Я чуть не взвыл. Тимофея давно похоронили. Спиридон пытался поднять меня на ноги, я стоял на коленях и пялился в воду. «Что с тобой, Ефтимий, зачем ты поминаешь Тимофея, которого нет среди нас?» Я шатался. «Со мной ничего. Тимофея помянул ты, Спиридон». Он повернул меня к себе, солнце ударило мне в глаза. «Агну, Агну я помянул, – произнес мягко. – Она у нас, с нами». Из болотных вод выглянула выдра. Оставляя после себя круги, исчезла. «Агне будет спокойнее в нашем доме». Я приблизил глаза к его лицу. И его лицо, когда-то из-за волосатости напоминавшее выдру, тоже словно выныривало из дрожащих, расходившихся по воде кругов. Губы мои, я это чувствовал, шевелились безгласно и бесцельно, я не знал, о чем спросить. Спиридон знал, он умел слышать людскую муку глазами. Подтвердил то, о чем мне полагалось спросить. Агна станет жить в горнице, которую мы с ним пристроили – из нее еще испарялись сны моей юности, в которых Агна дышала моим ночным дыханием.
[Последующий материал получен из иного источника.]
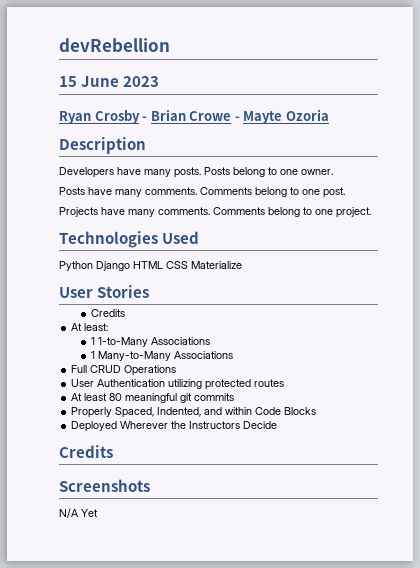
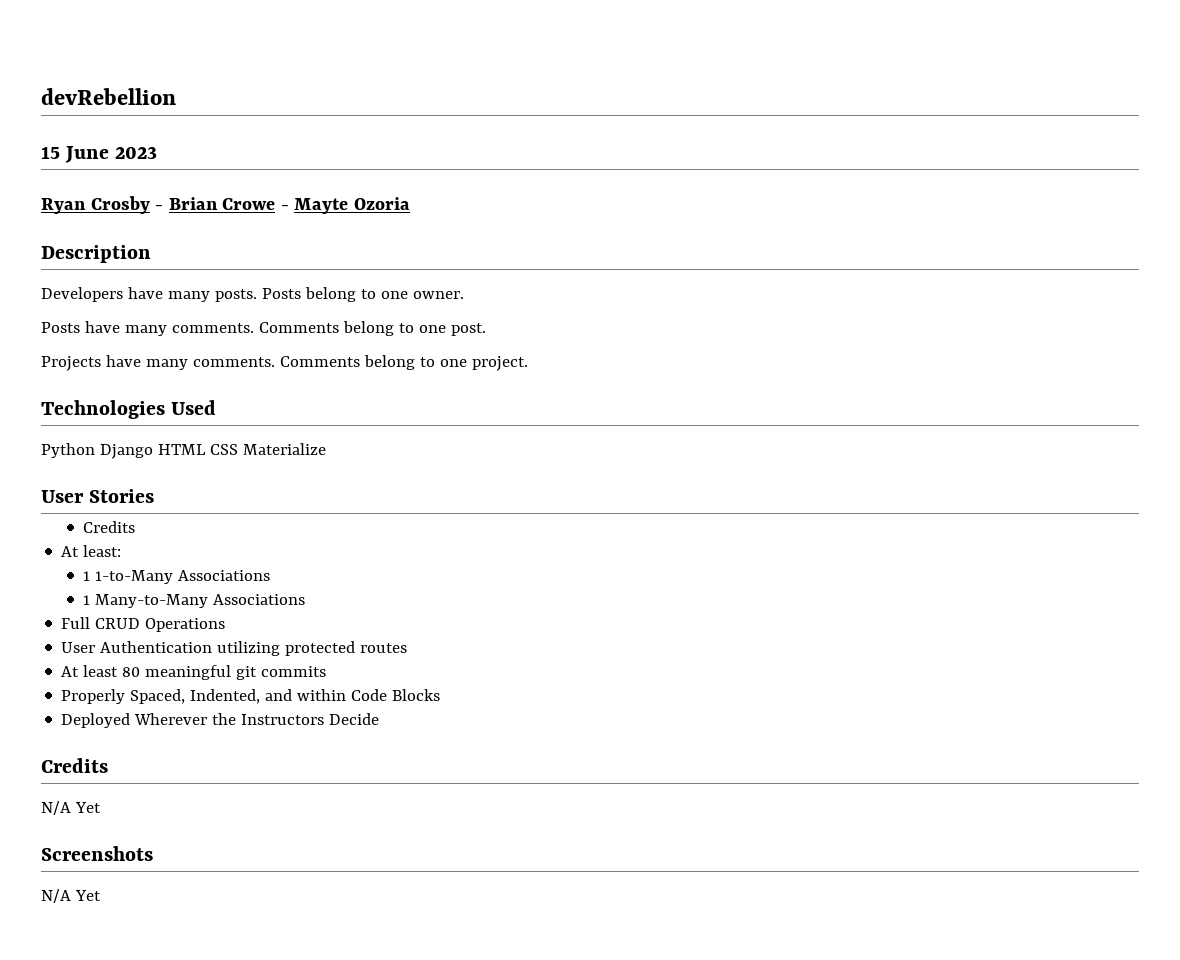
  Deployed Wherever the Instructors Decide
  Credits
+ N/A Yet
«Но ты помянул старого Тимофея».
«Нет, Ефтимий. Какой прок его поминать? Он покойник. Можно перекреститься и зажечь на его могиле свечу. – Взял меня под руку. – Пойдем, я покажу тебе. На вязе, что мы посадили у его могилы, завелось гнездо».
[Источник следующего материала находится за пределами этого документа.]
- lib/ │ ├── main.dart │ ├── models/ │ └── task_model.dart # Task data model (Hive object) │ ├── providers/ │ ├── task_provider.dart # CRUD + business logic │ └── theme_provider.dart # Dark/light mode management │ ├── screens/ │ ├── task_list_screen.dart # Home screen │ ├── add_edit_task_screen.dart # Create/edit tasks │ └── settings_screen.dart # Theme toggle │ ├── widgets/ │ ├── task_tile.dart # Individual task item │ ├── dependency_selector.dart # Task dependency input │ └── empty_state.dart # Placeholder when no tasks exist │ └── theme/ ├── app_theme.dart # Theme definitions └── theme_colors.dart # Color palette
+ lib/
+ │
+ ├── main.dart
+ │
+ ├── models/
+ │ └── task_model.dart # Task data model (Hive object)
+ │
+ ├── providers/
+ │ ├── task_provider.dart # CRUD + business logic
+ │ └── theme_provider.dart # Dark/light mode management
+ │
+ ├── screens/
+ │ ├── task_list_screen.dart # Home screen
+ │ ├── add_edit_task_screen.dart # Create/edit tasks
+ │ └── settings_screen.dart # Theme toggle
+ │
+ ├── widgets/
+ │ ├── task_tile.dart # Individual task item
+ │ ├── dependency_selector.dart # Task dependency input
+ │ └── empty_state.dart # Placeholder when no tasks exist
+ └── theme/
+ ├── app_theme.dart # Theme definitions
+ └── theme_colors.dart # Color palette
Бедный пьяный Ефтимий. Обезумев, тащит вселенную на плечах, он – не я, лишен имени, ему тяжко из-за самообвинений в безумии, он добивается – а добился ли я? – не потеряв, отыскать в сумасходстве разум, он, я, страждущий Ефтимий. Сумасшедший не бывает один. Их всегда двое. «Смейся, смейся, Ефтимий, гляди, как бы не зарыдать…» – «Во мне и смеха нет, Спи-ридон, отравленный я, пустой…» – «Ничего, сынок. Из твоей, из моей крови выцедится лекарство от людской муки…» – «Есть ли в той крови ответ на то, что мучит меня?» – «Колдовское вино Фотия Чудотворца и Кублайбея отравило твою, мою кровь. В ней нет ответа… Укрепись, сынок. Мне тоже тяжко, о как мне тяжко, о как, о, и – о, и – о, вдвоем мы припомним: небесные сестры Ефтимия такие нежные, но у них нету брата, настоящего брата, чтобы украдкой омывать ему чело и разгонять черные тени. Грех не иметь сестры, жены, сына… Я один, ты один, Ефтимий. Это лишь введение в безумие человечества, безумие – оно грядет… И это только введение в будущие введения, потому не дай упасть твоей звезде, ты должен, я должен вернуться через столетия, зазвучать голосом сегодняшнего дня. Одна любовь, одна боль, две боли, обе мои. Тысяча болей. Слишком мало для любви отрока, распевающего:
Елилига
пепелига
томазана
до катана
Безумец, безумец, безумец!
«Давай посмеемся, Спиридон. Я стану отшельником на Синей Скале. Возьму себе новое имя. Может, Тимофей, а?»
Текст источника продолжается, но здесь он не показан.